Did you visit sites that overused ads? If you only visit sites that only have mostly text then you are fine with any browsers. I have WebPositive always crashed for me with a particular site. Otter just crashed with this site, too. The previous time it could load that site properly, perhaps because I’m lucky that time.
Even without a modern browser, I have a use case for Haiku. The requirement is just a decent browser. I use Haiku inside Vbox, with a decent browser open to read manual and tutorial online, and use the terminal to ssh to manage my remote servers running Linux. Thanks to being Unix-like, Haiku has bash and most of the utilities I familiar with and I could work on the terminal without any major problems.
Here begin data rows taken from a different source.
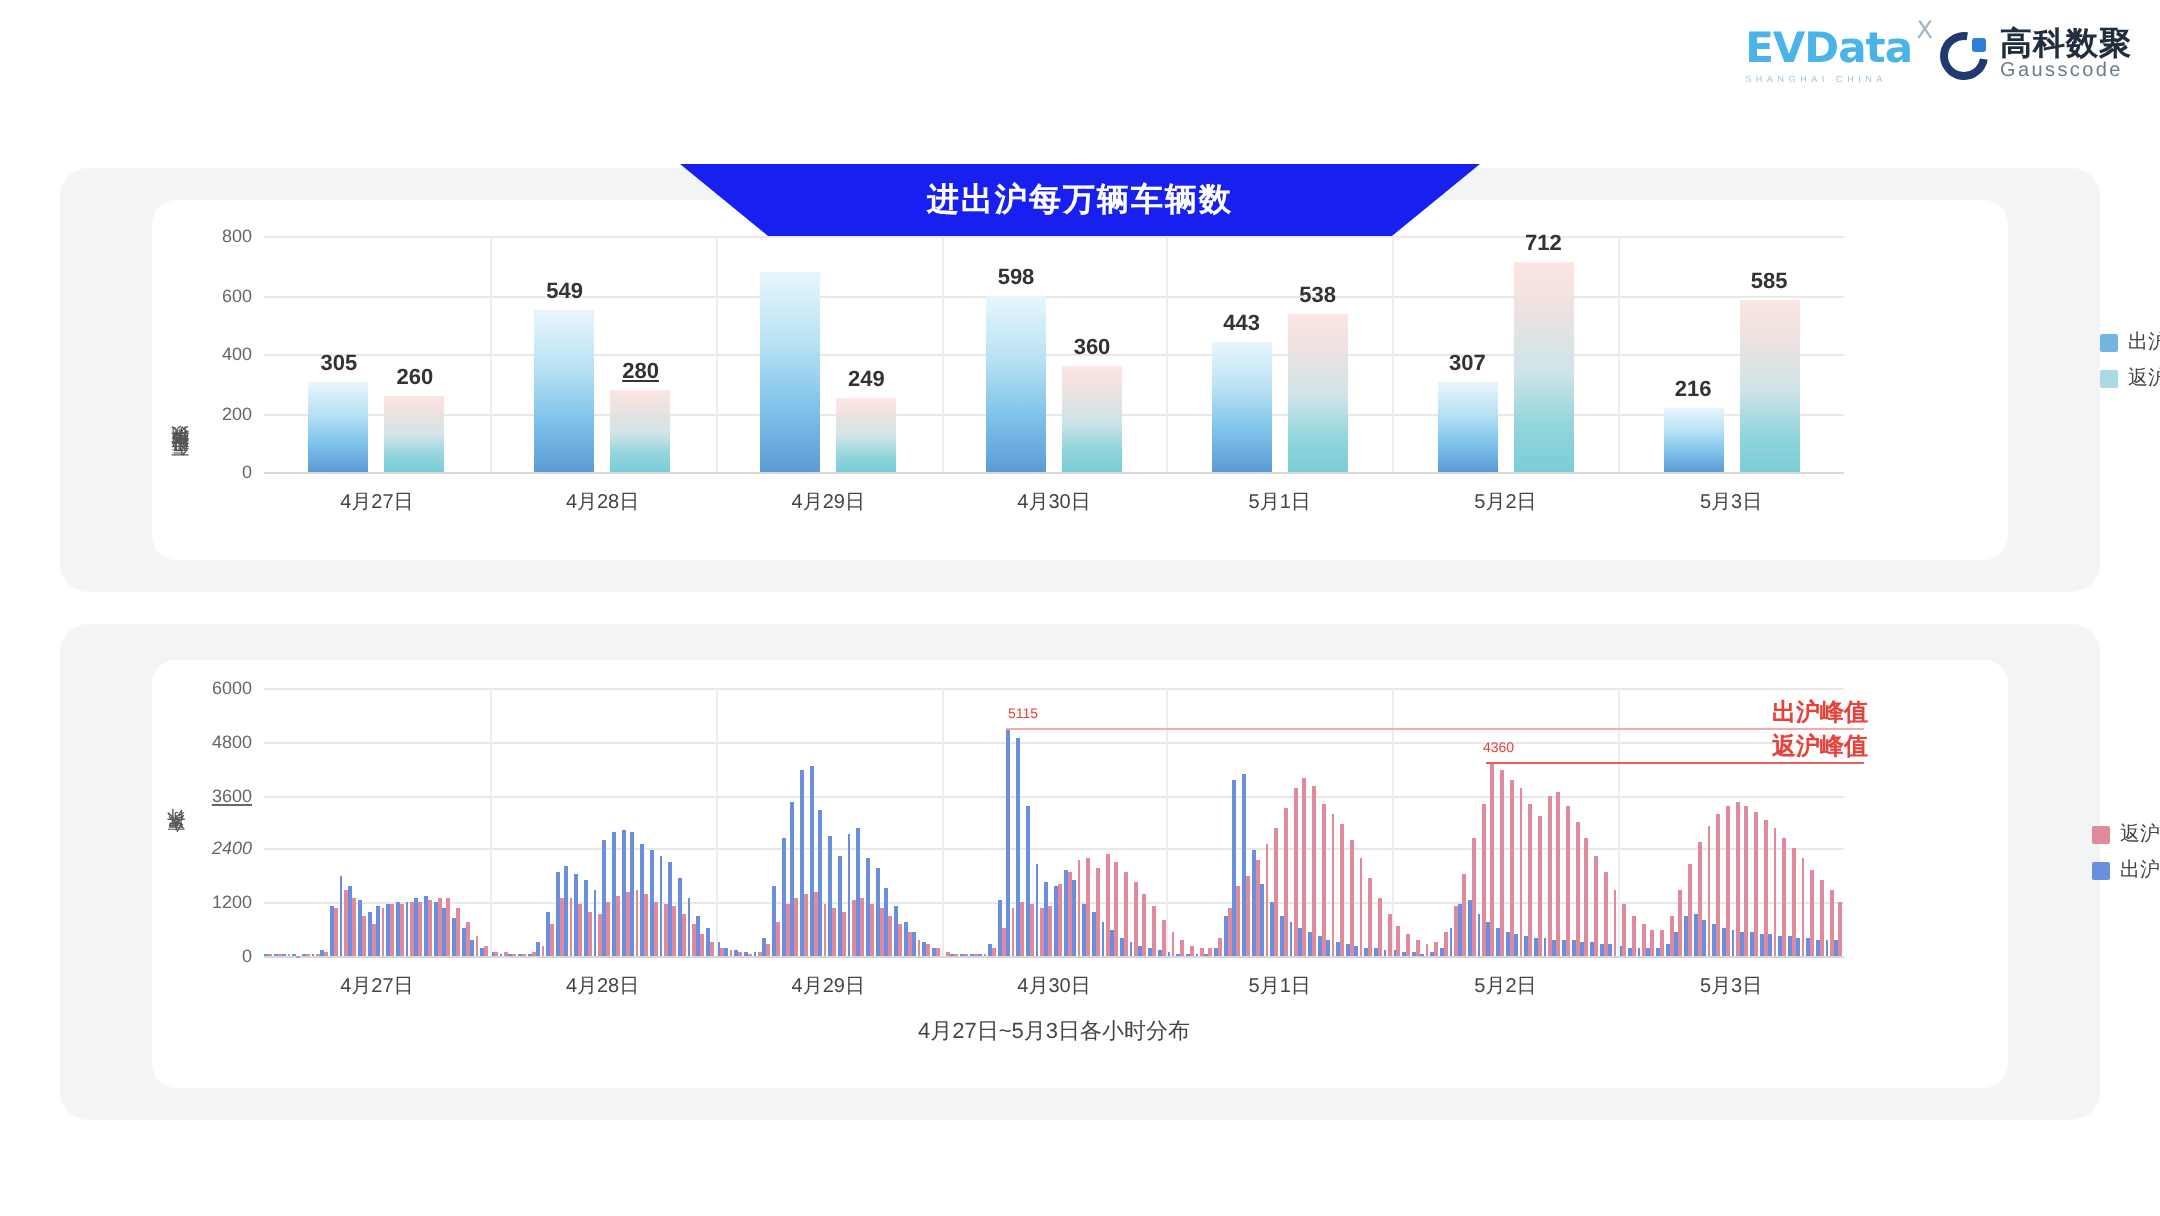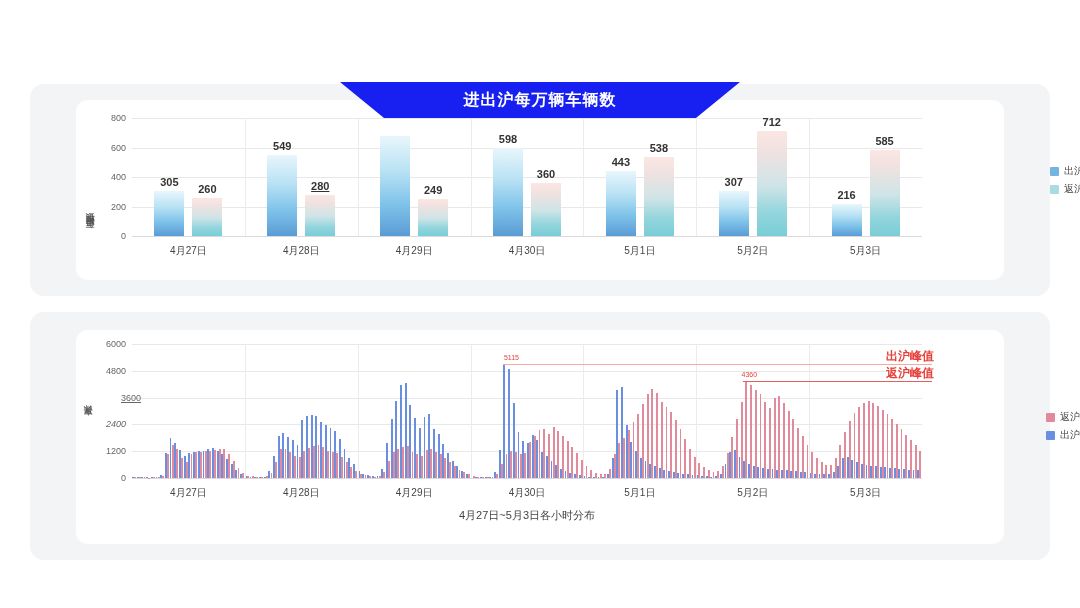"EVData" div.header { html: none -> <div> <div> <div> <div> <span>EVData</span><span>X</span> </div> <div>SHANGHAI CHINA</div> </div> <div> <div> <div></div> <div></div> </div> <div> <div>高科数聚</div> <div>Gausscode</div> </div> </div> </div> </div> }
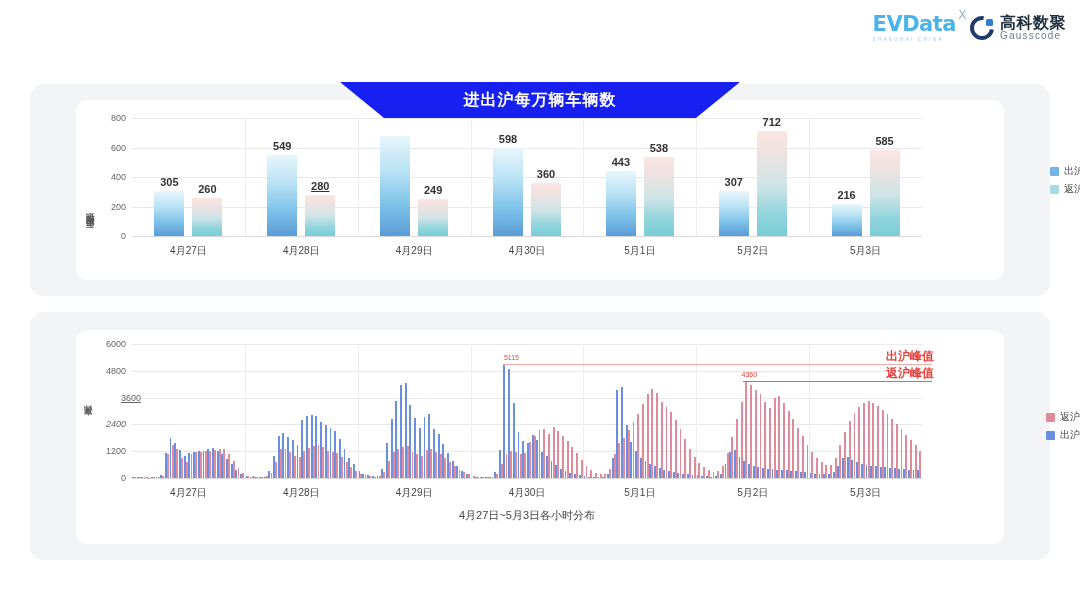"3600" div.ytick { left: 31px -> 16px }
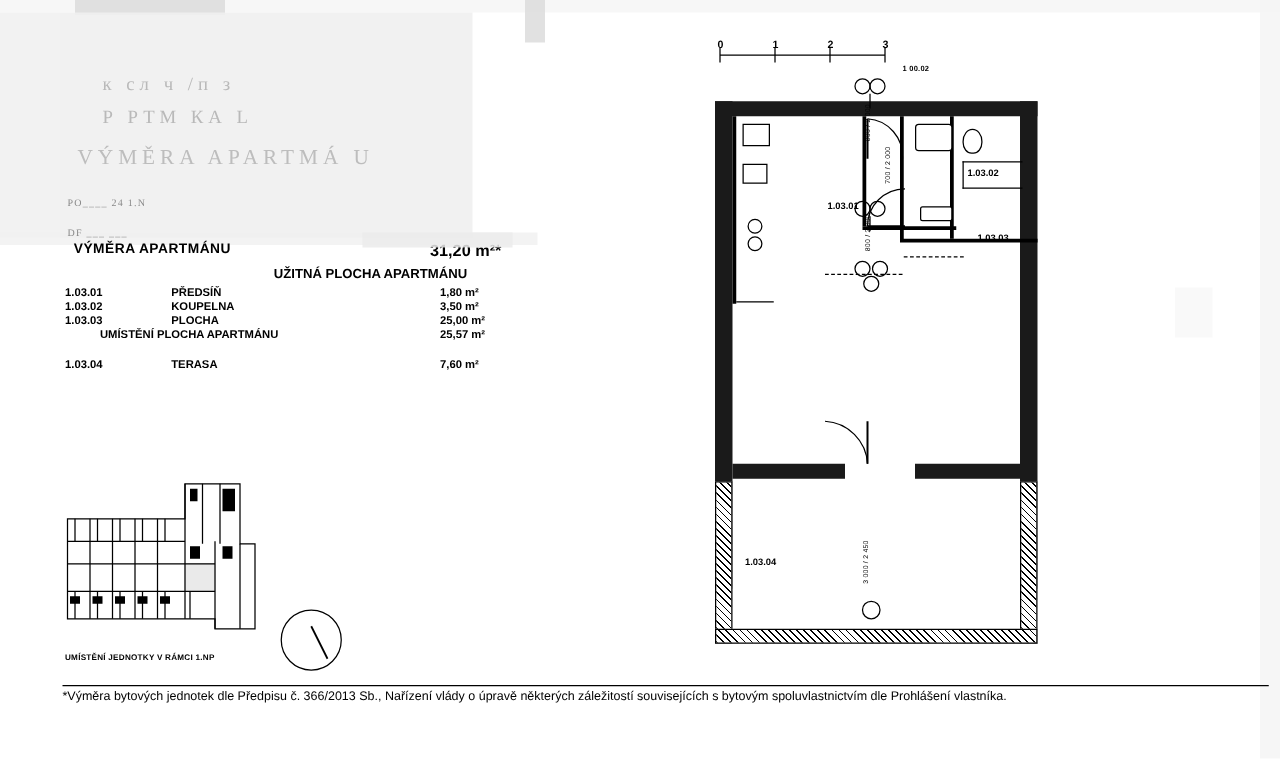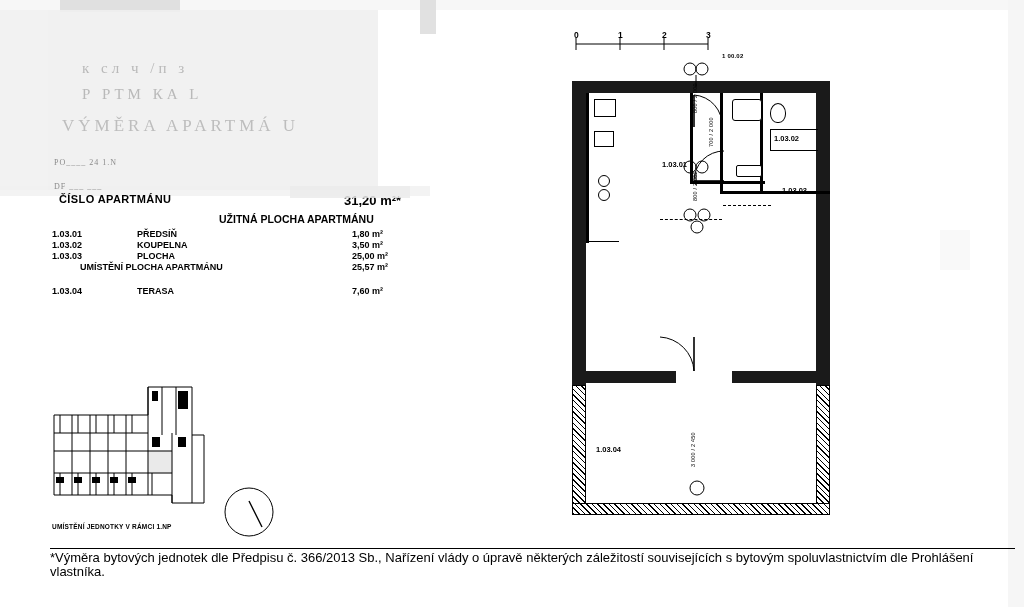"ČÍSLO APARTMÁNU" div.legend-title { text: ČÍSLO -> VÝMĚRA }
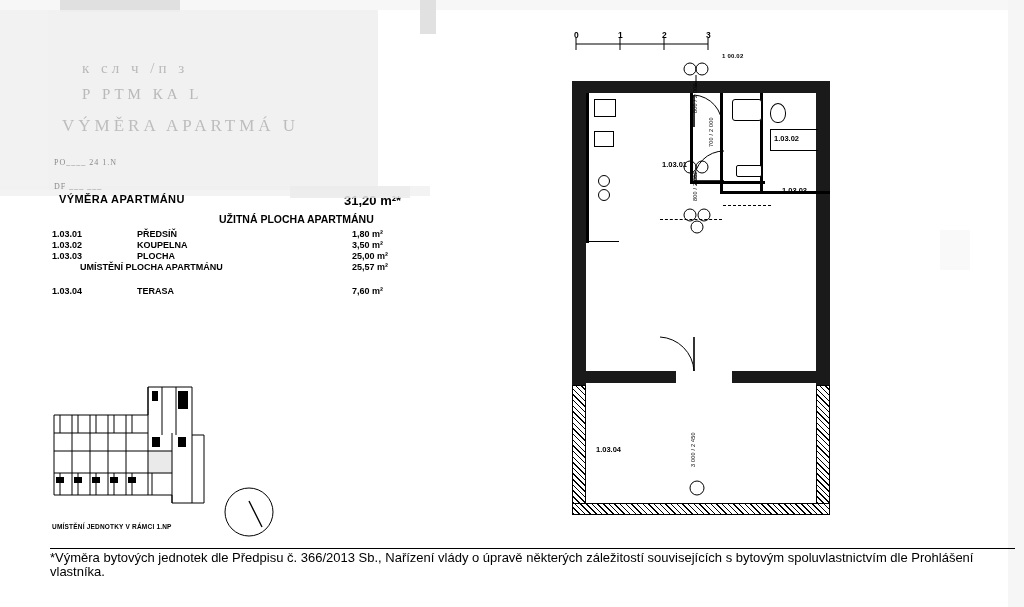"*Výměra bytových jednotek dle Předpisu" .footnote { font-size: 13px -> 10px }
My favourite weather forecasting site (netweather.tv) doesn’t like either Web+ or Otter, but other than that most websites are fine.
I started this post already 4 times, and cleared it 4 times already.
Just will say that when I joined Haiku didn’t even show up on Distrowatch. Today is at 69 (sexy ) on the list.
Keep up the good work (I’ll hopefully catch up). Haiku is getting better and better.
We should remember that Good Work always drives/draws attention, well, a bit of marketing also helps .
If we really must measure Haiku by the capabilities of its default web browser, then the appropriate comparison would be not with Linux, Mac, or Windows, but with those OSes sharing a similar fate: Starting out as commercial enterprises before the rise of the Internet, then being abandoned by their proprietors and maintained by a dedicated community unable to afford the host of full-time developers you need for a “modern” browser. Think of RISC OS (Acorn) and AROS (Amiga). They both have community-developed and/or -maintained system browsers like WebPositive, and compared to NetSurf (RISC OS) and OWB (AROS), WebPositive really is a prodigy! I have some experience using NetSurf on RISC OS - it’s a valiant effort, but after 18 years as quasi-official RISC OS browser, it still has no JS support I’m aware of, there is no tabbed browsing, and its bookmarking system is impractical as hell. And on RISC OS there’s no BASh shell to call up Lynx… Btw, even though RISC OS is so independent it feels almost alien in structure and handling and even uses its own unique CPU architecture, even their community does have to fend off allegations of it being some weird Linux “distro”, so when a casual user sees the UNIX-like features of Haiku it’s no wonder they’ll think “ha, thought so - another Linux distro”. Any actual user of Haiku will know better.